Can you write out every line from the start of the records below through the line containing "photos (uploads/ prefix)", leaving out any pictures?

********************

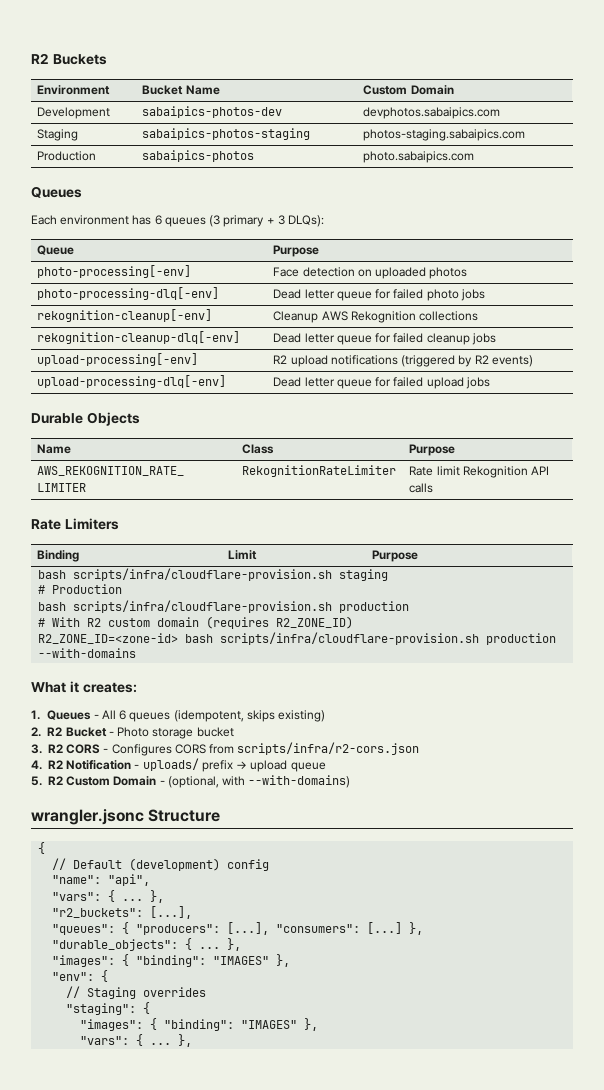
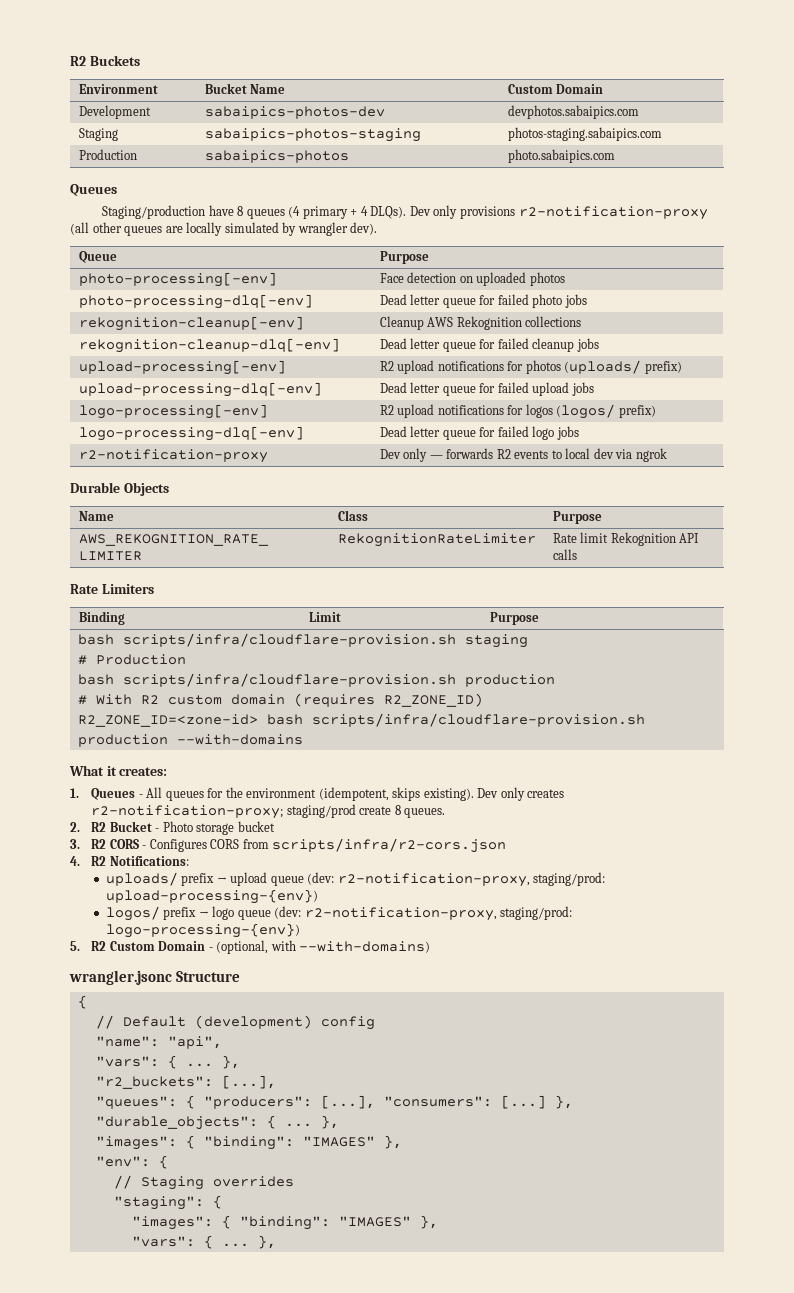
- Each environment has 6 queues (3 primary + 3 DLQs):
+ Staging/production have 8 queues (4 primary + 4 DLQs). Dev only provisions r2-notification-proxy (all other queues are locally simulated by wrangler dev).
- upload-processing[-env] | R2 upload notifications (triggered by R2 events)
+ upload-processing[-env] | R2 upload notifications for photos (uploads/ prefix)
+ logo-processing[-env] | R2 upload notifications for logos (logos/ prefix)
+ logo-processing-dlq[-env] | Dead letter queue for failed logo jobs
+ r2-notification-proxy | Dev only — forwards R2 events to local dev via ngrok
- 1. Queues - All 6 queues (idempotent, skips existing)
+ 1. Queues - All queues for the environment (idempotent, skips existing). Dev only creates r2-notification-proxy; staging/prod create 8 queues.
- 4. R2 Notification - uploads/ prefix → upload queue
+ 4. R2 Notifications:
+ uploads/ prefix → upload queue (dev: r2-notification-proxy, staging/prod: upload-processing-{env})
+ logos/ prefix → logo queue (dev: r2-notification-proxy, staging/prod: logo-processing-{env})

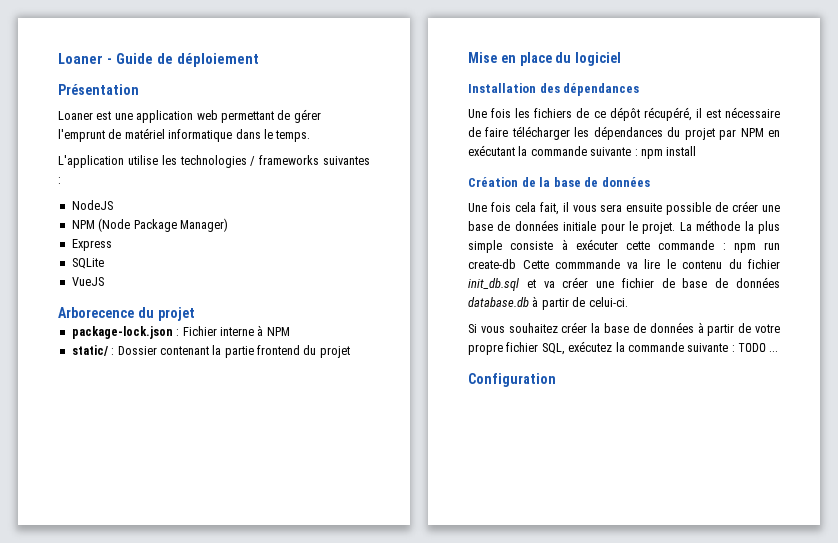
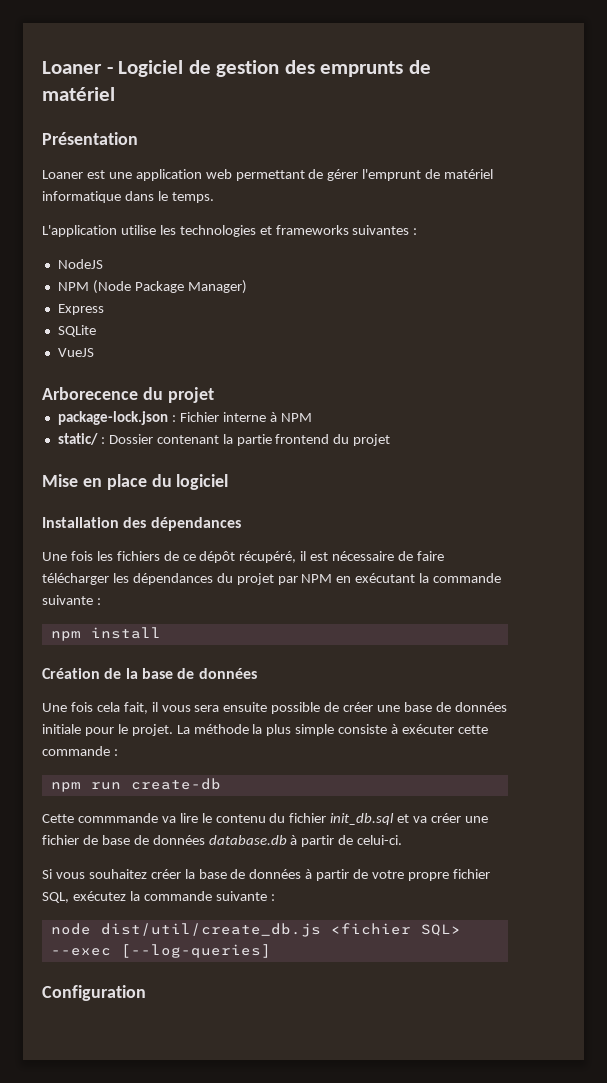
- Loaner - Guide de déploiement
+ Loaner - Logiciel de gestion des emprunts de matériel
- L'application utilise les technologies / frameworks suivantes :
+ L'application utilise les technologies et frameworks suivantes :
- Une fois les fichiers de ce dépôt récupéré, il est nécessaire de faire télécharger les dépendances du projet par NPM en exécutant la commande suivante : npm install
+ Une fois les fichiers de ce dépôt récupéré, il est nécessaire de faire télécharger les dépendances du projet par NPM en exécutant la commande suivante :
+ npm install
- La méthode la plus simple consiste à exécuter cette commande : npm run create-db Cette commmande va lire le contenu du fichier init_db.sql et va créer une fichier de base de données database.db à partir de celui-ci.
+ La méthode la plus simple consiste à exécuter cette commande :
+ npm run create-db
+ Cette commmande va lire le contenu du fichier init_db.sql et va créer une fichier de base de données database.db à partir de celui-ci.
- Si vous souhaitez créer la base de données à partir de votre propre fichier SQL, exécutez la commande suivante : TODO ...
+ Si vous souhaitez créer la base de données à partir de votre propre fichier SQL, exécutez la commande suivante :
+ node dist/util/create_db.js <fichier SQL> --exec [--log-queries]

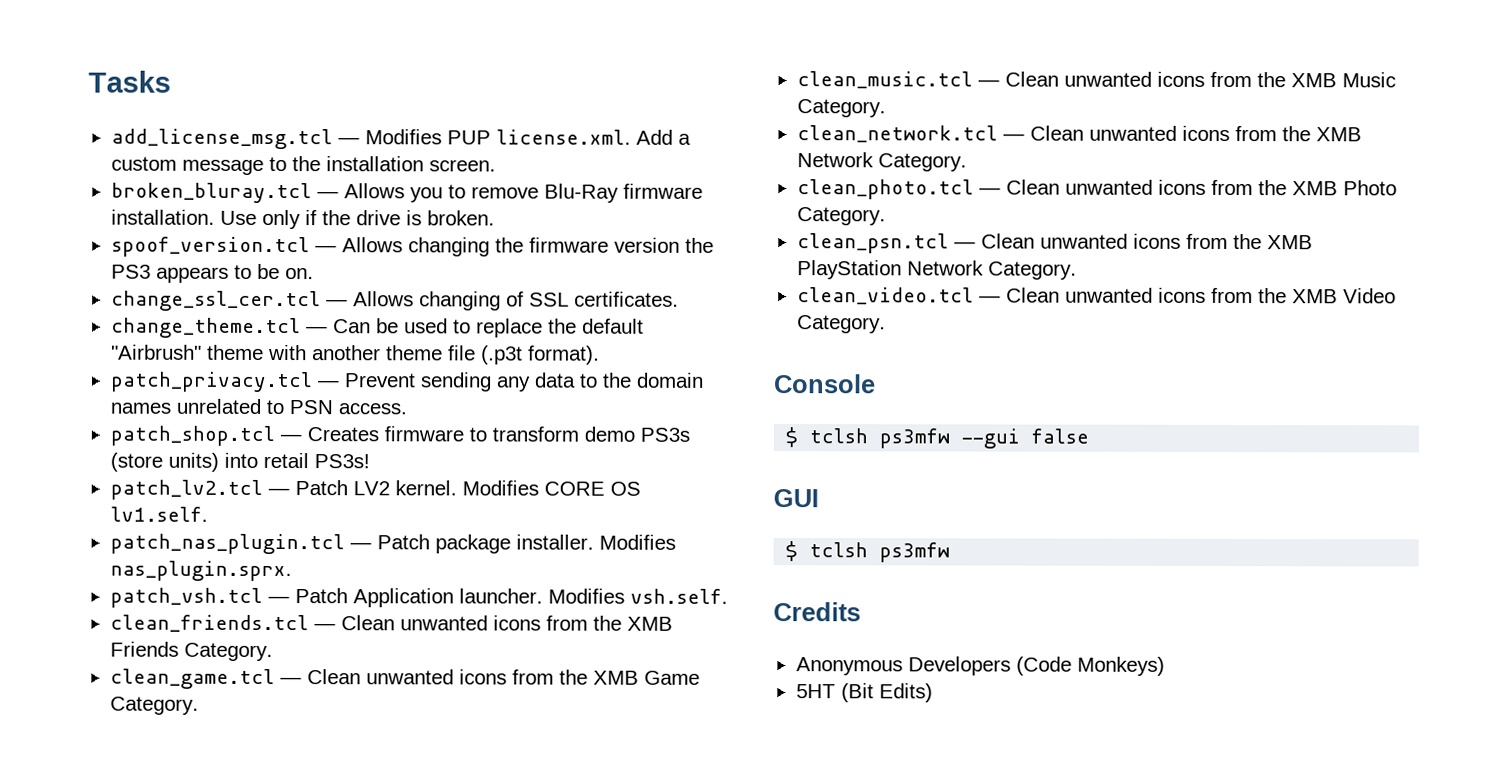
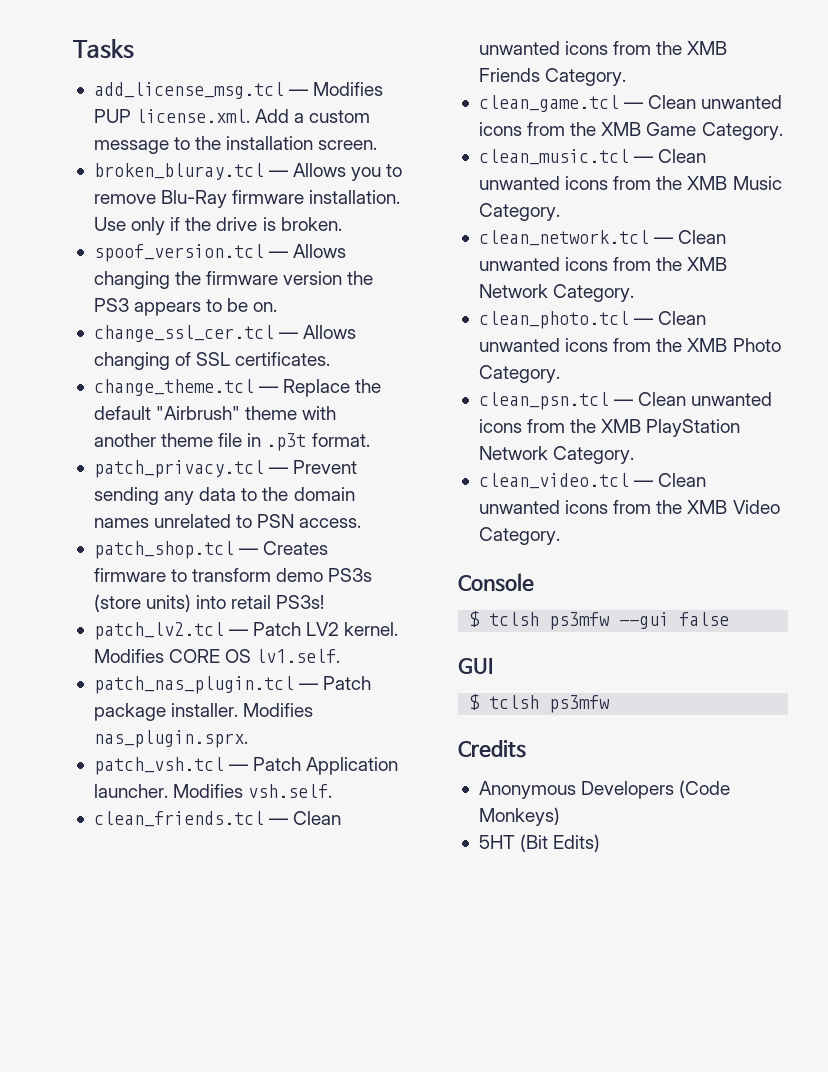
- change_theme.tcl — Can be used to replace the default "Airbrush" theme with another theme file (.p3t format).
+ change_theme.tcl — Replace the default "Airbrush" theme with another theme file in .p3t format.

********************

## RESPONSE TO THE EXERCISE
- Each environment has 6 queues (3 primary + 3 DLQs):
+ Staging/production have 8 queues (4 primary + 4 DLQs). Dev only provisions r2-notification-proxy (all other queues are locally simulated by wrangler dev).
- upload-processing[-env] | R2 upload notifications (triggered by R2 events)
+ upload-processing[-env] | R2 upload notifications for photos (uploads/ prefix)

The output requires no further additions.